Excerpts from Jim Conrad's
Naturalist Newsletter

Venus as the Morning Star on January 20, 2014, southwestern Texas, USA

from the January 26, 2014 Newsletter issued from the Frio Canyon Nature Education Center in the valley of the Dry Frio River in northern Uvalde County, southwestern Texas, on the southern border of the Edwards Plateau; elevation ~1750m (~5750 ft); N29.62°, W99.86°; USA
VENUS AS MORNING STAR

Each morning a little before dawn I run for half an hour along the little dead-end road in the valley. When I return the sky still is dark, but by the time I fix breakfast, tune in Public Radio's morning program and sit facing the wall-size window toward the east -- at about 6:30 -- the eastern horizon is turning pale, maybe with some color, silhouetting the trees outside my window and the hills across the valley. And, these days, there's a morning star, which you can see through my window as shown above.

There's not always a morning star. This one just began appearing at my special time about a week ago. Each morning as light comes on, it stands a little higher in the sky, and eventually it'll drift elsewhere. This one will be our morning star for most of 2014, however.
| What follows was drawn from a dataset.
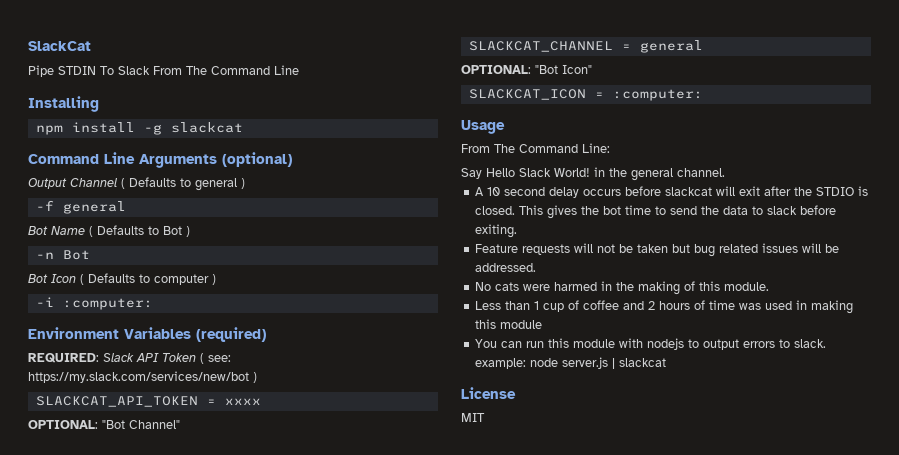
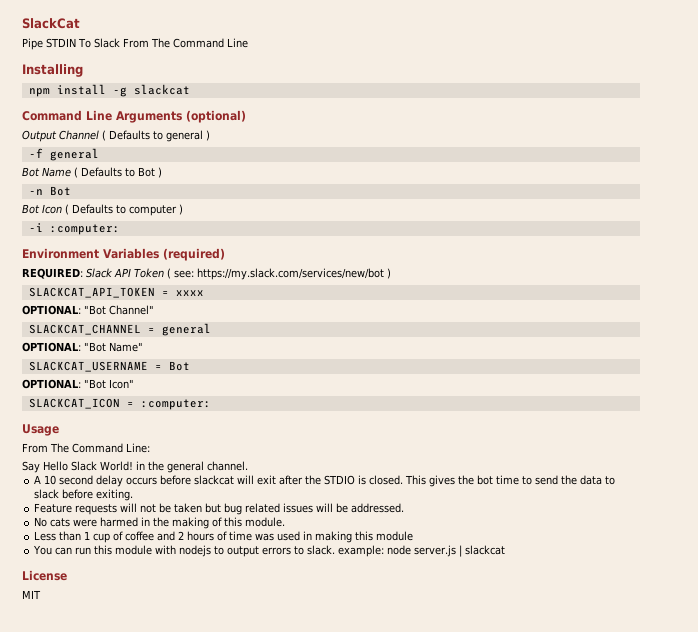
(703, 46) none -> [22,342,143,352] [28,361,190,372] // OPTIONAL: "Bot Name" // SLACKCAT_USERNAME = Bot

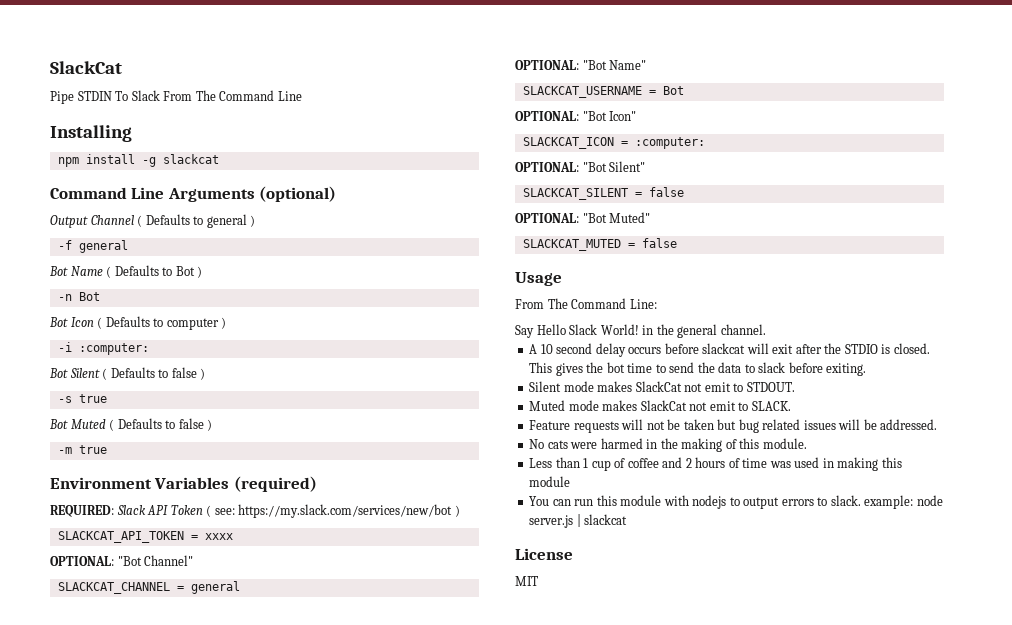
(120, 229) none -> [49,367,206,380] [57,394,107,403] [49,418,213,431] [57,445,107,454] // Bot Silent ( Defaults to false ) // -s true // Bot Muted ( Defaults to false ) // -m true
(211, 404) none -> [515,161,646,172] [522,187,684,200] [515,212,651,223] [522,238,677,251] // OPTIONAL: "Bot Silent" // SLACKCAT_SILENT = false // OPTIONAL: "Bot Muted" // SLACKCAT_MUTED = false
(134, 495) none -> [529,381,795,392] [529,400,791,411] // Silent mode makes SlackCat not emit to STDOUT. // Muted mode makes SlackCat not emit to SLACK.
It'll be at its brightest on the morning of February 11, displaying a magnitude of -4.6. It's at -4.5 now, on January 26, so it'll grow yet a little brighter during the next few mornings. Remember that with regard to the magnitude of bright objects in the sky, the brighter something is, the lower its number of magnitude.

Of course, our morning star isn't a star at all, but rather Venus, second planet from the Sun.

Actually, this Sunday morning, January 26, Venus isn't the only astronomical entity orbiting the sun and occupying that patch of sky. A tiny bit south of Venus, if it were a bit brighter and the quarter Moon weren't bleaching the sky so, you might make out Pluto, glowing dimly with a magnitude of only 14.2. I was taught that Pluto was our Solar System's outermost planet, but in 2006 it was demoted from planet status to being only one of several large, icy bodies occupying the outer Solar System.

Unlike the large, bright planets of Jupiter and Saturn, you'll never see Venus on the opposite side of the sky from the Sun. Venus always remains near the Sun, whether as a morning star rising just before the Sun, or the evening star setting soon after the Sun, because Venus follows an orbit entirely within the Earth's larger orbit. In our morning sky, Venus will reach its maximum distance from the Sun in late March, then begin appearing nearer it each morning. Diagrams nicely showing how all this works can be studied at http://jeffreylhunt.wordpress.com/2013/11/27/venus-as-a-morning-star-2014/.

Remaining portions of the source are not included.